Ponto final para Demóstenes
Já seria algo a manchar a ficha do senador. Mas o que seria divulgado depois pulverizaria de vez a folha corrida de Demóstenes, a ponto de José Agripino Maia, novo líder do DEM no Senado, posto a que teve de renunciar, deu ao colega goiano o prazo deste fim de semana para ele preparar a defesa, a ser feita o mais cedo possível no plenário do Senado. Não será tarefa fácil. Os desdobramentos do escândalo fazem o senador descer a ladeira rumo ao descrédito absoluto. E a cada revelação de conversas mantidas entre ele e o bicheiro, retirada das mais de 300 gravações feitas pela Polícia Federal, fica indesmentível que o relacionamento entre os dois ultrapassou de léguas o simples campo da simpatia pessoal — o que já seria inadmissível, repita-se. O senador agia em Brasília, e não apenas no Congresso, como representante do bicheiro.
Inexiste registro de caso ocorrido nos porões do poder de tão deslavado lobby a soldo de negócios escusos. E envolvendo alguém do alto escalão na hierarquia de um dos poderes da República. Diálogos mantidos entre “doutor”, Demóstenes, e “professor”, Cachoeira, revelados ontem pelo GLOBO, dão a medida da profundidade do relacionamento, digamos, profissional entre eles.
Em abril e maio de 2009 a dupla tratou de assuntos-chave para os “negócios” do bicheiros. Num deles, fica evidente que o senador trabalha para Cachoeira junto ao Tribunal de Justiça de Goiás e faz contato com o desembargador Alan Sebastião de Sena, devido a um processo contra policiais de interesse de Carlinhos.
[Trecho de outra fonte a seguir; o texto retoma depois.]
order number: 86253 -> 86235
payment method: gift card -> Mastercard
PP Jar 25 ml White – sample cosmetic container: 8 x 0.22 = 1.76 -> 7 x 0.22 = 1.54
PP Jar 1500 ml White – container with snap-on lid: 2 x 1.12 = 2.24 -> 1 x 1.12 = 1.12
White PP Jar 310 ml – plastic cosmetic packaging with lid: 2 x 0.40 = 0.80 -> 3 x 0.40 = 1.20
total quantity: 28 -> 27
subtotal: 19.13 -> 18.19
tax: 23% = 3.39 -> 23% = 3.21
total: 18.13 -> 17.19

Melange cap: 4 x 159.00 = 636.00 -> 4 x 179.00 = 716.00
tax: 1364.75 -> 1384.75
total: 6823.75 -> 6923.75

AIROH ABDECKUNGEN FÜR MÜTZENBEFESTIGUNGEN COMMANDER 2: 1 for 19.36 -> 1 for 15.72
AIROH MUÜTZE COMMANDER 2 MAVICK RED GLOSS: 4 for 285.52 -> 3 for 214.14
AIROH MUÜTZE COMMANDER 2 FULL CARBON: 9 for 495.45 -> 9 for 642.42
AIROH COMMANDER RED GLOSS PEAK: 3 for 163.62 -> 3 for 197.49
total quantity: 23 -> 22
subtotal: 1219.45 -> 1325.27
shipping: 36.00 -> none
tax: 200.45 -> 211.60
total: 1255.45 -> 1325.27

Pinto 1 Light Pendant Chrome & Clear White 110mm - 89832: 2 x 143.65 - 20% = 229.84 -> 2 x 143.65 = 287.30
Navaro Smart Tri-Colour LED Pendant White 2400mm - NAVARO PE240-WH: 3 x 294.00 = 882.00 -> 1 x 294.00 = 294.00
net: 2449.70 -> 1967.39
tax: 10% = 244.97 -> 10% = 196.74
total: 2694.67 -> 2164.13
Sena, ao se defender, alertou que contrariara o bicheiro ao manter a condenação dos réus.
O senador também fez lobby ao rastrear um projeto de lei na Câmara contrário ao interesse do amigo. Em três conversas sobre o projeto, Demóstenes alerta a Cachoeira que o conteúdo da lei o prejudica. O bicheiro estava otimista, pois o projeto regulamentaria jogos nos estados — a contravenção tem há tempos este objetivo —, mas o prestativo senador lhe chama a atenção para a criminalização da jogatina fora da lei. Entende-se que o projeto acaba com o tratamento do bicho como contravenção e o enquadra como crime.
Até a demissão de funcionários fantasmas no gabinete de Demóstenes — devido a uma “caça às bruxas” — é assunto entre Demóstenes e Carlinhos Cachoeira. O DEM tem razão ao querer explicações, rapidamente, do senador. Assim como se entende por que Cachoeira foi generoso ao presentear Demóstenes e este pediu ao parceiro o pagamento de pelo menos uma viagem de táxi-aéreo.
Os advogados do senador têm esperança em desqualificar as gravações como provas judiciais. Pois, alegam, o parlamentar foi apanhado em grampos feitos para Cachoeira. Investigar um senador só com a liberação do Supremo. É possível. Mas a carreira política de Demóstenes recebeu um ponto final.